But contrary to what Dorment describes, they were not blaming men, they were blaming work. The pushed back against a system that assumed all workers had another half, a wife, taking care of the domestic sphere freeing the breadwinner to focus on the winning of the bread.
Sure, at the start there was bashing of men. It was inappropriate and misdirected, confusing the results of a cultural norm for the cause. But the movement, such as it is, made up of all those researchers and journalists who, apparently unnoticed by Dorment, have been quantifying and chronicling the path toward change, have long preached that men were also victims of an out-moded idea of work. And what Dorment sees as piling on -- all this focus on how men still do less housework and childcare than women, instead of on the fact that men do more of both than their fathers ever did -- is really a declaration that it is time men start preaching for change just as loudly as women have been.

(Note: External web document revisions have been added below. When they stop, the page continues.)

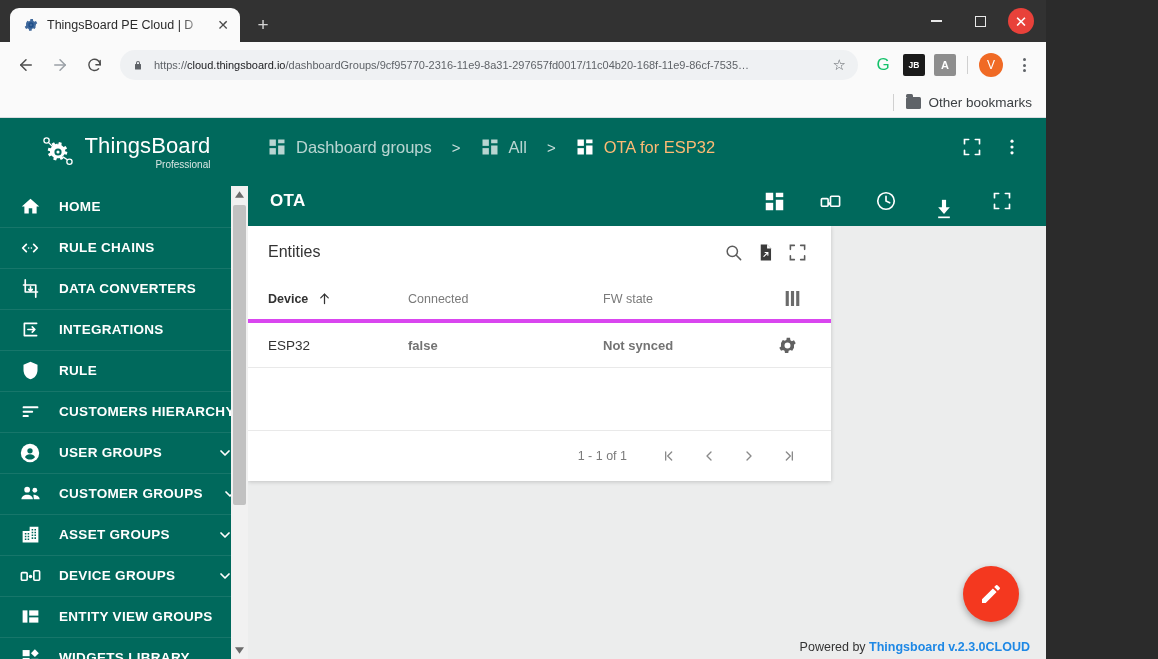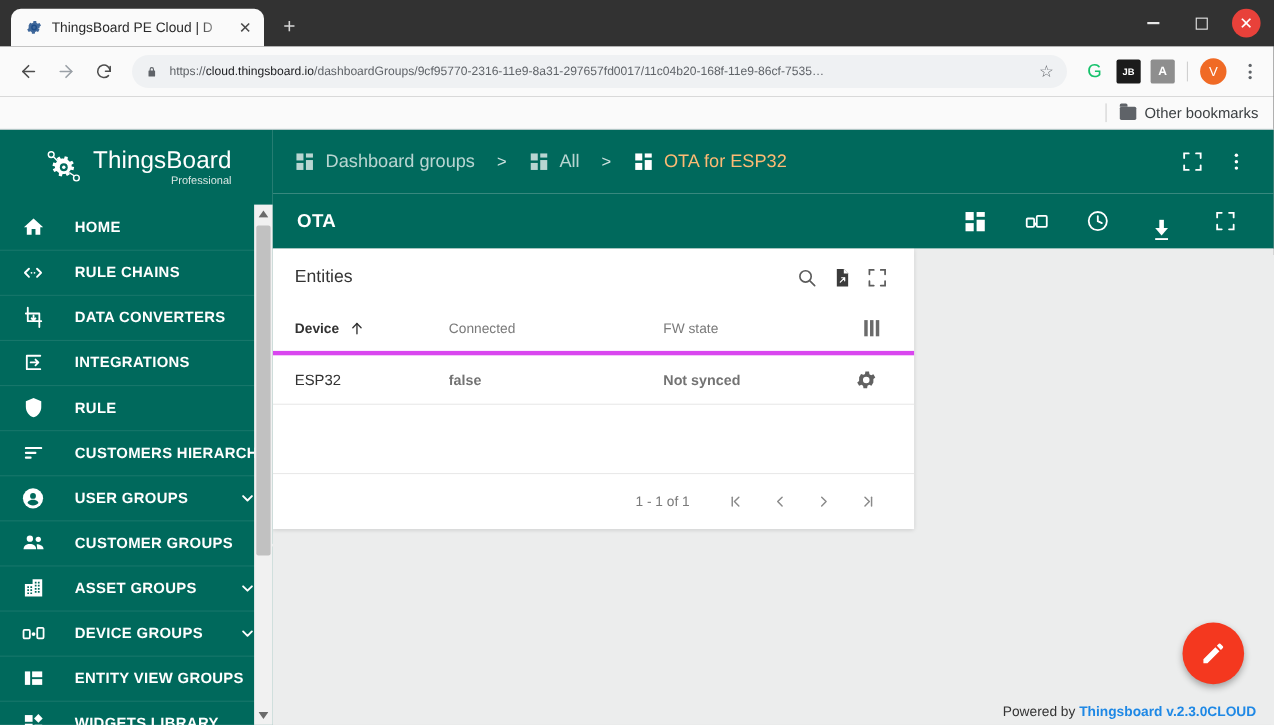--- a/index.html
+++ b/index.html
@@ -2,21 +2,21 @@
 <html><head>
 <meta charset="utf-8">
 <style>
   * { box-sizing: border-box; margin: 0; padding: 0; }
   html, body {
     width: 1158px; height: 659px;
     font-family: "Liberation Sans", sans-serif;
     overflow: hidden;
     background: #2b2b2b;
   }
-  .window { width: 1158px; height: 659px; position: relative; background: #2b2b2b; }
+  .window { width: 1046px; height: 659px; position: relative; background: #2b2b2b; }
 
   
   .titlebar {
     height: 42px; background: #323232; position: relative;
     display: flex; align-items: flex-end; padding-left: 10px;
   }
   .tab {
     height: 34px; background: #fafafa; border-radius: 9px 9px 0 0;
     display: flex; align-items: center; gap: 8px;
     padding: 0 8px 0 13px; min-width: 230px; max-width: 230px; position: relative;
@@ -118,21 +118,21 @@
     height: 68px; display: flex; align-items: center; justify-content: center; gap: 7px;
     flex: 0 0 68px;
   }
   .logo-mark { width: 40px; height: 36px; }
   .logo-text { display: flex; flex-direction: column; line-height: 1; }
   .logo-title { font-size: 22px; color: #fff; letter-spacing: .1px; }
   .logo-sub { font-size: 10px; color: #d9e6e3; align-self: flex-end; margin-top: 3px; }
   .menu { flex: 1; overflow: hidden; position: relative; }
   .menu-inner { padding-bottom: 4px; }
   .mi {
-    height: 41px; display: flex; align-items: center; gap: 26px;
+    height: 41px; display: flex; align-items: center; gap: 17px;
     padding: 0 13px 0 18px; color: #fff; position: relative;
   }
   .mi + .mi::before {
     content:''; position: absolute; left: 0; right: 0; top: 0; height: 1px;
     background: rgba(255,255,255,0.09);
   }
   .mi-icon { width: 24px; height: 24px; flex: 0 0 24px; display: flex; align-items: center; justify-content: center; }
   .mi-label { font-size: 13.5px; font-weight: bold; letter-spacing: .3px; flex: 1; white-space: nowrap; }
   .chev { width: 20px; flex: 0 0 20px; display:flex; align-items:center; justify-content:center; }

While women have started this conversation, this potential revolution, it will stall halfway if men don’t join in. That means seizing the victories -- taking paternity leave, being home for dinner, turning off the cellphone during family time -- rather than dismissing them with the old “if you can’t take the pressure get out of the office” approach. And it means understanding that this fight is not being waged against men, but for them.
Dorment feels like a punching bag? He should take the advice he gives women who say they feel the remaining inequality is unfair;
...to use one's feelings as evidence of an injury is no way to advance a serious cause. And to imply that one has been made to feel any way at all — well, no grown man has ever won that argument before.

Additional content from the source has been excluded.